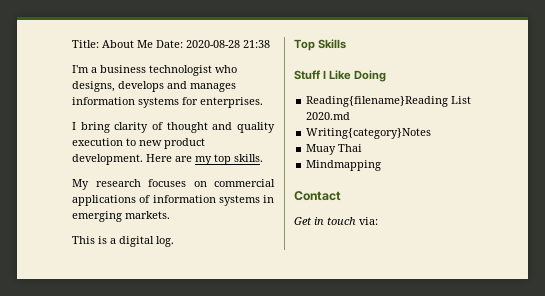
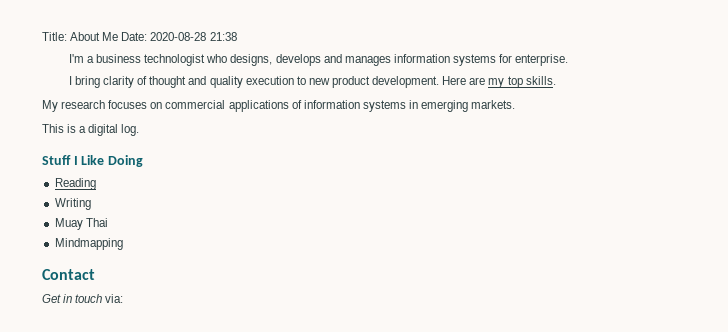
[200,97,263,108] enterprises. -> [515,54,569,66] enterprise.
[294,39,347,51] // Top Skills -> (140, 130) none
[306,96,472,107] [306,112,351,120] [306,128,432,139] Reading{filename}Reading List 2020.md // Writing{category}Notes -> [54,178,96,190] [54,198,91,210] Reading // Writing

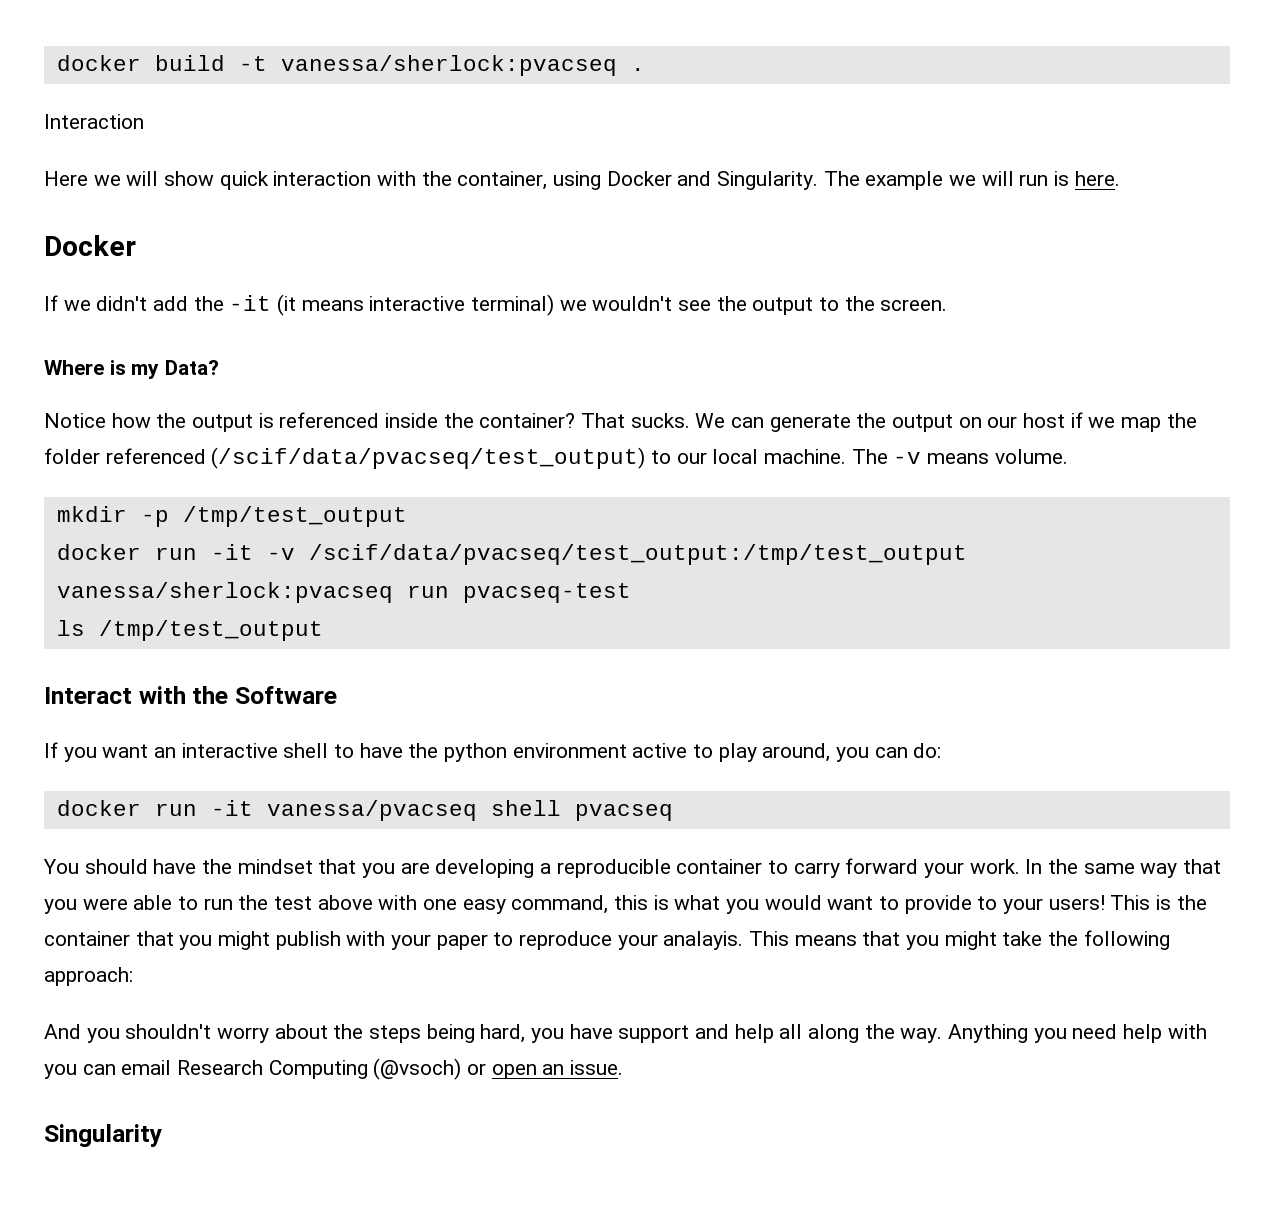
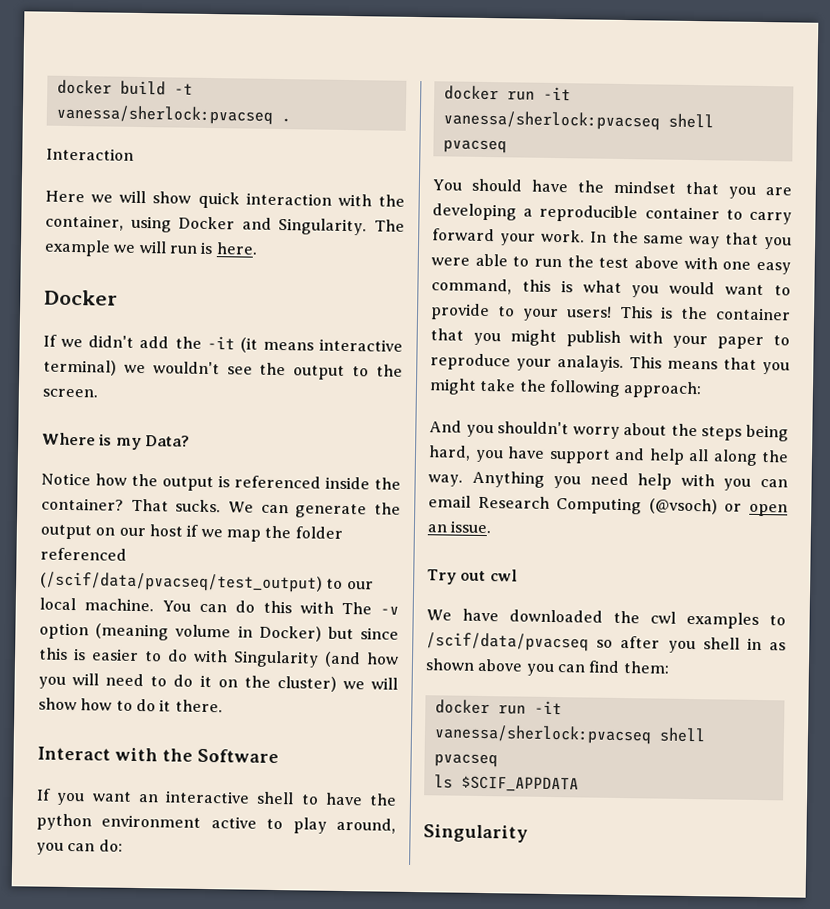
[851,449,1068,464] [56,506,407,527] [56,544,967,565] [56,582,631,603] [56,620,323,641] The -v means volume. // mkdir -p /tmp/test_output // docker run -it -v /scif/data/pvacseq/test_output:/tmp/test_output vanessa/sherlock:pvacseq run pvacseq-test // ls /tmp/test_output -> [161,600,399,615] [39,622,400,642] [38,647,399,668] [38,673,398,692] [38,697,223,713] You can do this with The -v option (meaning volume in Docker) but since this is easier to do with Singularity (and how you will need to do it on the cluster) we will show how to do it there.
[266,800,477,821] vanessa/pvacseq -> [442,110,660,131] vanessa/sherlock:pvacseq
(624, 1067) none -> [427,569,518,585] [426,608,786,629] [426,632,786,654] [425,658,670,677] [434,699,562,715] [433,724,706,745] [433,753,498,768] [433,774,579,793] // Try out cwl // We have downloaded the cwl examples to /scif/data/pvacseq so after you shell in as shown above you can find them: // docker run -it vanessa/sherlock:pvacseq shell pvacseq // ls $SCIF_APPDATA

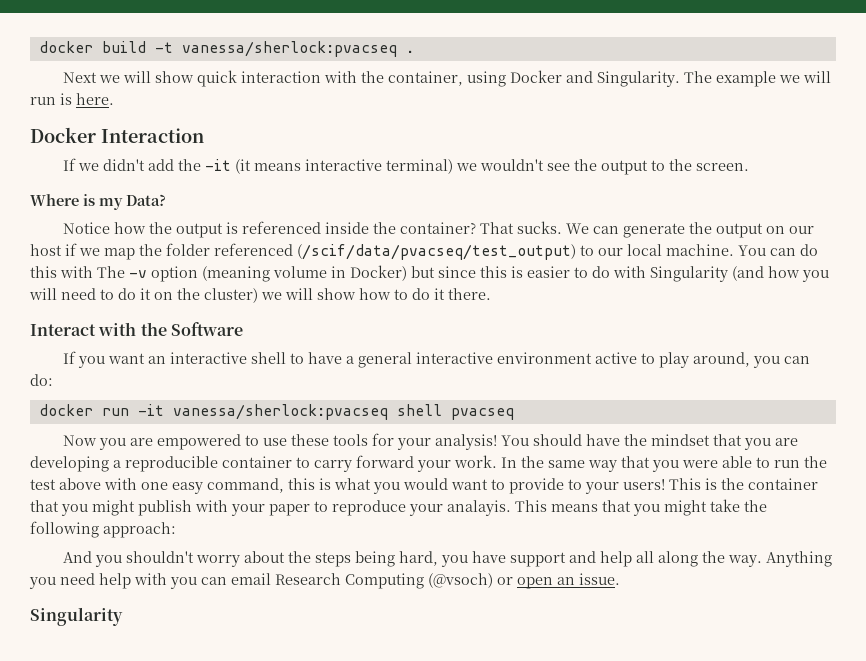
[46,147,134,161] [45,190,85,203] Interaction // Here -> [63,72,98,83] Next
(118, 297) none -> [101,128,204,143] Interaction
[369,793,397,806] [36,813,92,831] the python -> [346,352,494,368] a general interactive
(507, 146) none -> [63,433,498,450] Now you are empowered to use these tools for your analysis!
[427,569,518,585] [426,608,786,629] [426,632,786,654] [425,658,670,677] [434,699,562,715] [433,724,706,745] [433,753,498,768] [433,774,579,793] // Try out cwl // We have downloaded the cwl examples to /scif/data/pvacseq so after you shell in as shown above you can find them: // docker run -it vanessa/sherlock:pvacseq shell pvacseq // ls $SCIF_APPDATA -> (620, 579) none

* _Requirement_
Exactly as written, please give again the lines from the beginning of the listing through the line containing "[306,96,472,107] [306,112,351,120] [306,128,432,139]", inclusive, without any pictures.

* _Response area_
[200,97,263,108] enterprises. -> [515,54,569,66] enterprise.
[294,39,347,51] // Top Skills -> (140, 130) none
[306,96,472,107] [306,112,351,120] [306,128,432,139] Reading{filename}Reading List 2020.md // Writing{category}Notes -> [54,178,96,190] [54,198,91,210] Reading // Writing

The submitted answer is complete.